> [WHAT TO WORK ON] Look for the string "flex" in the data below, and copy each line that holds it.

> [SOURCE INFORMATION]
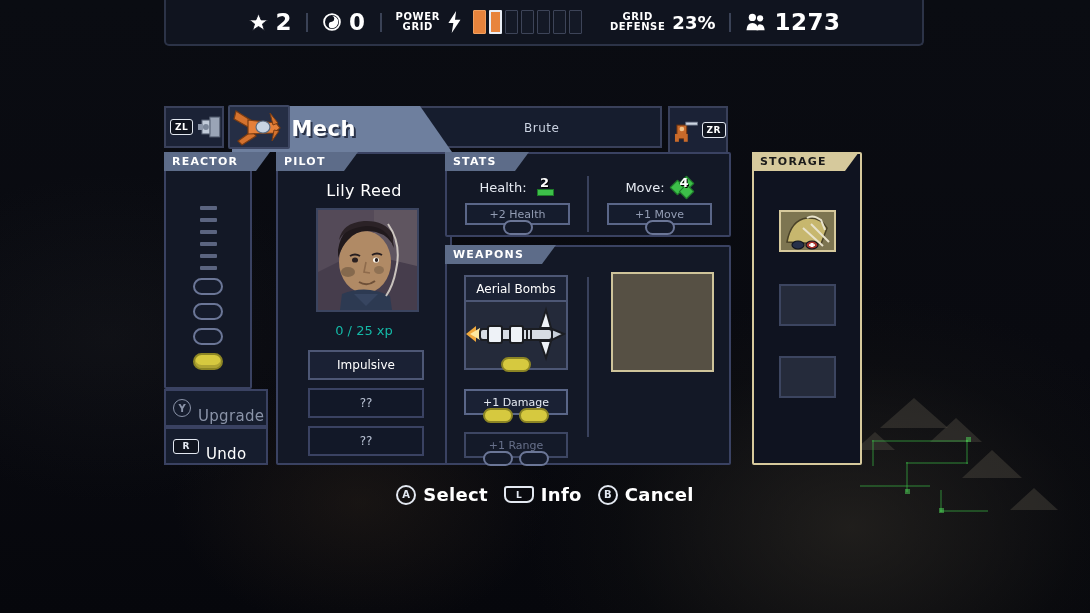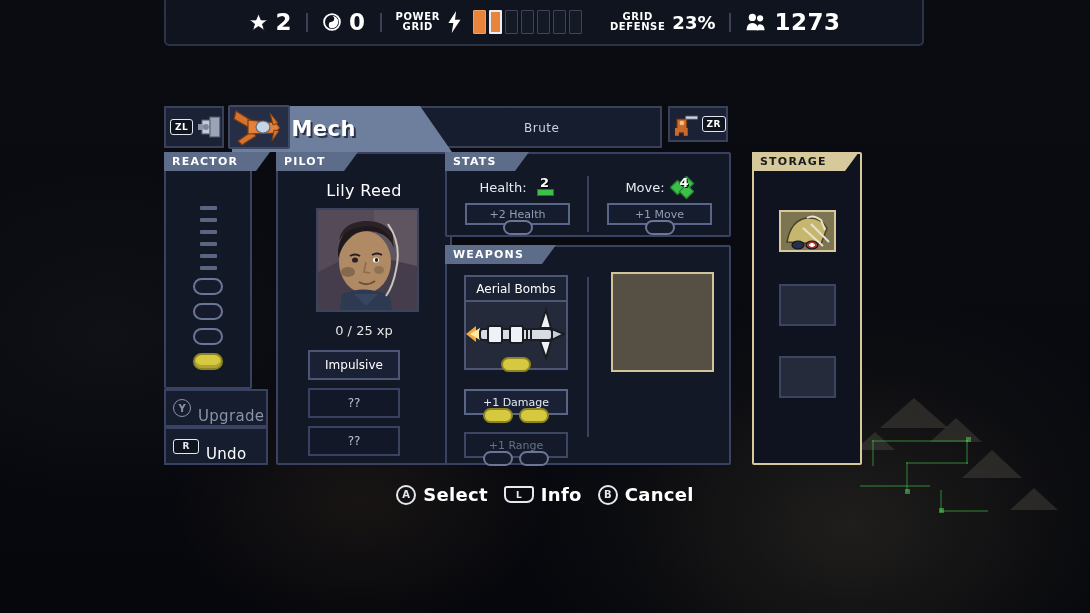--- a/index.html
+++ b/index.html
@@ -93,7 +93,7 @@
   }
   #zl-box { left: 0; top: 0; width: 60px; height: 42px;
             display: flex; align-items: center; gap: 3px; padding-left: 4px; }
-  #zr-box { left: 504px; top: 0; width: 60px; height: 36px;
+  #zr-box { left: 504px; top: 0; width: 60px; height: 48px;
             display: flex; align-items: center; gap: 3px; padding-left: 3px; }
   .trig-btn {
     font-size: 9px; font-weight: bold; color: #fff;

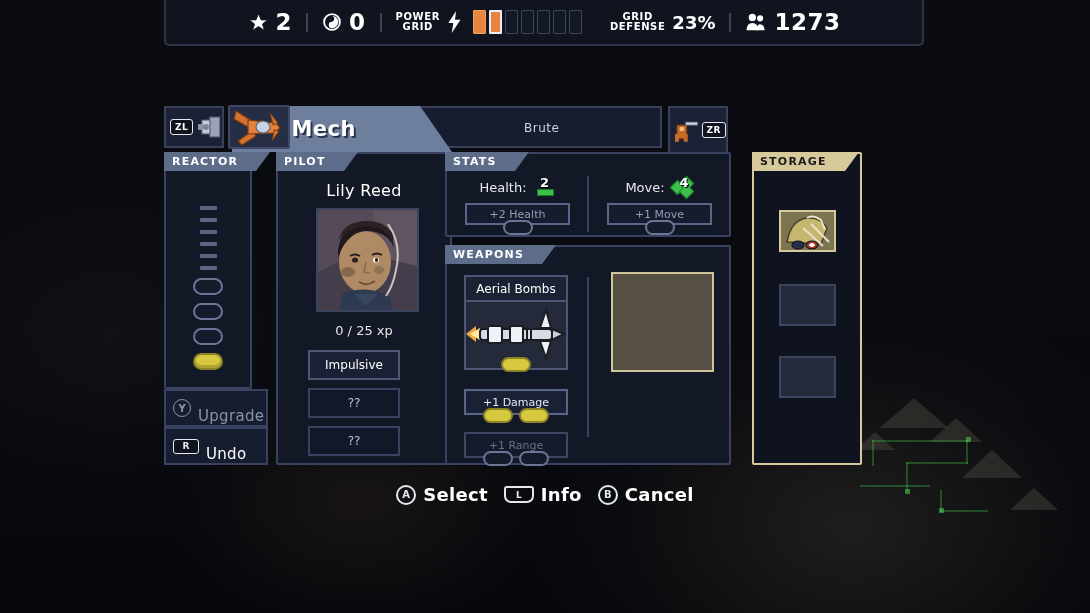--- a/index.html
+++ b/index.html
@@ -206,7 +206,7 @@
   }
   .xp-line {
     position: absolute; left: 0; right: 0; top: 169px;
-    text-align: center; font-size: 13px; color: #e5e5e5;
+    text-align: center; font-size: 13px; color: #14b8a6;
   }
   .skill-slot {
     position: absolute; left: 30px;

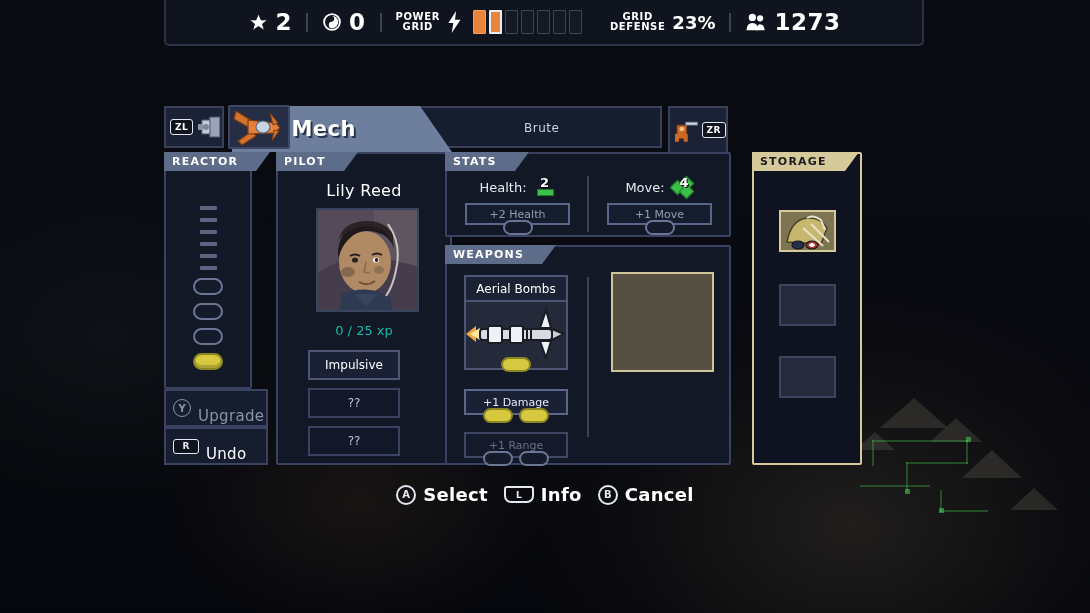--- a/index.html
+++ b/index.html
@@ -210,7 +210,7 @@
   }
   .skill-slot {
     position: absolute; left: 30px;
-    width: 92px; height: 30px;
+    width: 116px; height: 30px;
     border: 2px solid #4d5775;
     background: #1a2134;
     display: flex; align-items: center; justify-content: center;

> [COMPLETED TASK]
             display: flex; align-items: center; gap: 3px; padding-left: 4px; }
             display: flex; align-items: center; gap: 3px; padding-left: 3px; }
     display: flex; align-items: center; justify-content: center;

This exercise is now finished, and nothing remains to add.